Setiap bulan dia hanya mendapatkan gaji pokok yang tidak lebih dari Rp 4 juta. Bagi dia, gaji itu tidak cukup untuk membiayai aktivitasnya sebagai pejabat, termasuk ketika perjalanan dinas ke luar kota. Dia punmemutuskanberutangkebank untuk mencukupi kebutuhannya.
Bahkan, tidak ada seorang pun staf yang ditugasi membantu pekerjaannya. Akhirnya Hukmia mempekerjakan seorang staf yang digaji dari uang pribadinya. ’’Setiap bulan saya harus membayar angsuran bank Rp 4,5 juta. Lebih dari gaji pokok, untuk biaya hidup dan pengeluaran tak terduga,’’ katanya.
Dalam SK gubernur itu diputuskan bahwa Hukmia dimutasi dari bappeda menjadi kepala UPT di Dinas Perkebunan Jatim. Hukmia menolak karena memiliki prinsip bahwa tidak semestinya perempuan memimpin laki-laki.

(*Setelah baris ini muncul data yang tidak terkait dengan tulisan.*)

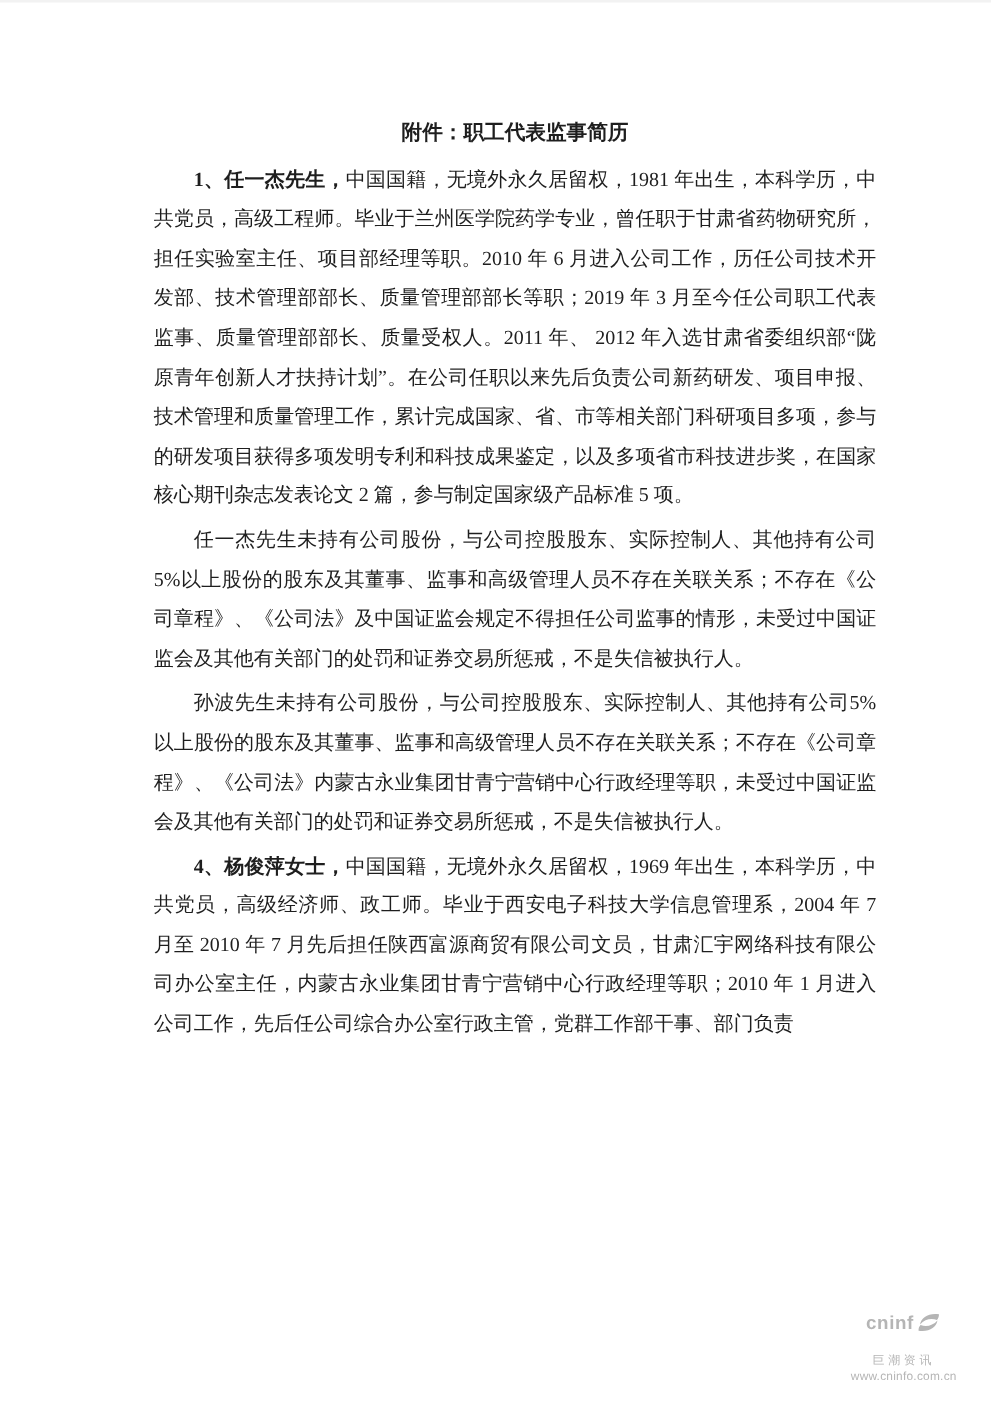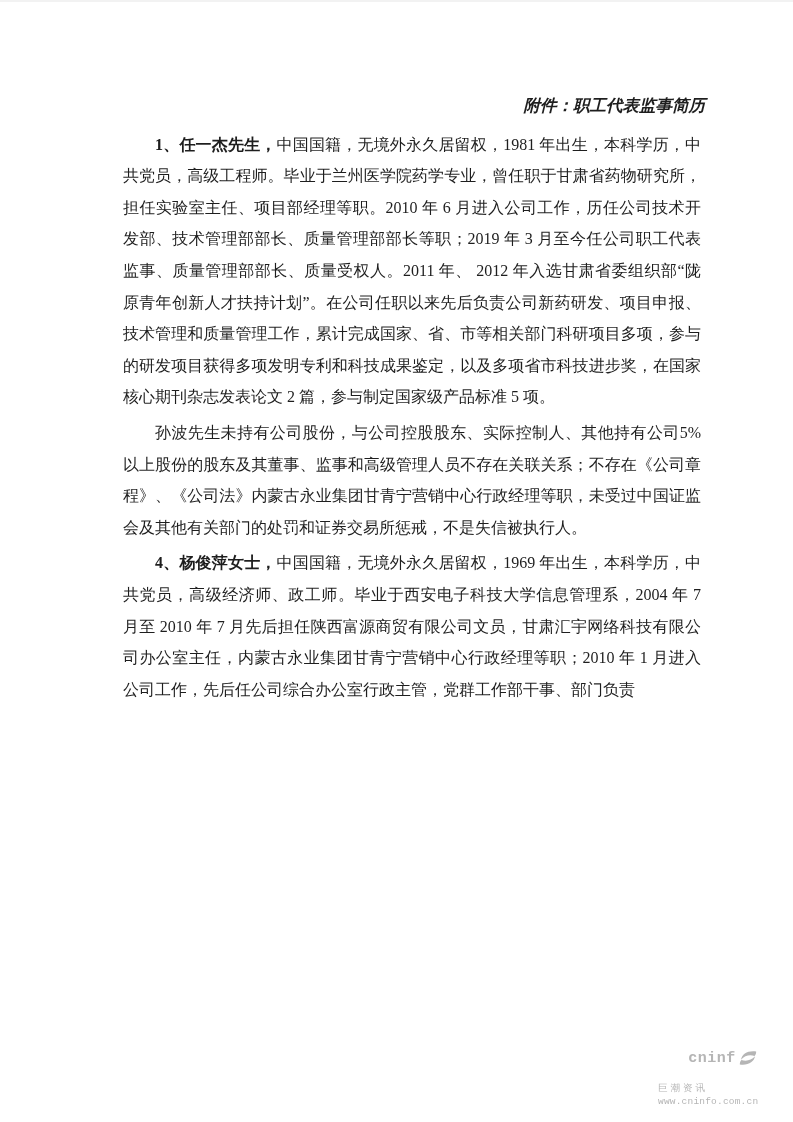--- a/index.html
+++ b/index.html
@@ -27,38 +27,37 @@
     top: 90px;
     width: 586px;
     font-size: 16px;
     line-height: 31.6px;
     text-align: justify;
   }
   .doc-title {
     font-weight: bold;
     font-size: 16.5px;
     margin: 0 0 7px 0;
-    text-align: right;
-    font-style: italic;
+    text-align: center;
   }
   .para {
     margin: 4px;
     text-indent: 2em;
   }
   .para .lead {
     font-weight: bold;
   }
   .watermark {
     position: absolute;
     right: 5px;
     bottom: 14px;
     width: 130px;
-    text-align: left;
+    text-align: center;
     color: #b5b5b5;
-    font-family: Liberation Mono, monospace;
+    font-family: Liberation Sans, sans-serif;
     line-height: 1.15;
     user-select: none;
   }
   .wm-row {
     display: flex;
     align-items: center;
     justify-content: center;
     gap: 2px;
   }
   .wm-logo-text {
@@ -85,20 +84,21 @@
 </head>
 <body>
 
 <div class="page-edge"></div>
 
 <div class="doc">
   <h1 class="doc-title">附件：职工代表监事简历</h1>
 
   <p class="para"><span class="lead">1、任一杰先生，</span><span>中国国籍，无境外永久居留权，1981 年出生，本科学历，中共党员，高级工程师。毕业于兰州医学院药学专业，曾任职于甘肃省药物研究所，担任实验室主任、项目部经理等职。2010 年 6 月进入公司工作，历任公司技术开发部、技术管理部部长、质量管理部部长等职；2019 年 3 月至今任公司职工代表监事、质量管理部部长、质量受权人。2011 年、 2012 年入选甘肃省委组织部“陇原青年创新人才扶持计划”。在公司任职以来先后负责公司新药研发、项目申报、技术管理和质量管理工作，累计完成国家、省、市等相关部门科研项目多项，参与的研发项目获得多项发明专利和科技成果鉴定，以及多项省市科技进步奖，在国家核心期刊杂志发表论文 2 篇，参与制定国家级产品标准 5 项。</span></p>
 
+  <p class="para"><span>任一杰先生未持有公司股份，与公司控股股东、实际控制人、其他持有公司 5%以上股份的股东及其董事、监事和高级管理人员不存在关联关系；不存在《公司章程》、《公司法》及中国证监会规定不得担任公司监事的情形，未受过中国证监会及其他有关部门的处罚和证券交易所惩戒，不是失信被执行人。</span></p>
 
 
   <p class="para"><span>孙波先生未持有公司股份，与公司控股股东、实际控制人、其他持有公司5%以上股份的股东及其董事、监事和高级管理人员不存在关联关系；不存在《公司章程》、《公司法》内蒙古永业集团甘青宁营销中心行政经理等职，未受过中国证监会及其他有关部门的处罚和证券交易所惩戒，不是失信被执行人。</span></p>
 
   <p class="para"><span class="lead">4、杨俊萍女士，</span><span>中国国籍，无境外永久居留权，1969 年出生，本科学历，中共党员，高级经济师、政工师。毕业于西安电子科技大学信息管理系，2004 年 7 月至 2010 年 7 月先后担任陕西富源商贸有限公司文员，甘肃汇宇网络科技有限公司办公室主任，内蒙古永业集团甘青宁营销中心行政经理等职；2010 年 1 月进入公司工作，先后任公司综合办公室行政主管，党群工作部干事、部门负责</span></p>
 </div>
 
 <div class="watermark">
   <div class="wm-row">
     <span class="wm-logo-text">cninf</span>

’’Tapi, itu prinsip untuk diri saya. Kalau ada perempuan, misalnya mencalonkan diri sebagai gubernur, silakan. Kalau perempuan itu baik, akan saya pilih,’’ jelas perempuan yang menyebut belum punya rumah pribadi dan masih tinggal di perumdis suaminya di kawasan Pucang Jajar Timur itu.
Suaminya, Setiawan, yang bekerja sebagai dosen di Poltekkes Surabaya sempat memberikan sejumlah pertimbangan kepada Hukmia. Suaminya bilang selama atasannya tidak mengajarkan perbuatan syirik atau musyrik, sebaiknya Hukmia mengikuti saja. Dua buah hatinya memberikan saran yang sama. Namun, tekad Hukmia sudah bulat. Persidangan selama kurang lebih lima bulan itu diikutinya tanpa mengeluh. Belakangan, keluarga akhirnya mendukung Hukmia.
Setelah menang gugatan, dia menunggu upaya pihak gubernur selaku tergugat. Perjuangannya memang belum selesai. Pihak tergugat berencana mengajukan banding. Hukmia malah senang. ’’Karena kalau banding kan akan melalui peradilan yang lebih tinggi. Artinya, kasus ini akan lebih didengar secara nasional,’’ katanya.
Sebenarnya Hukmia sudah mempersiapkan diri kalau pada Rabu (2/5) itu kalah. Rencananya, Hukmia berniat tidur di depan Istana Presiden. Alasannya sederhana, dia sudah tidak tahu lagi ke mana harus mencari keadilan. ”Tapi, ternyata keadilan masih ada,” ujarnya.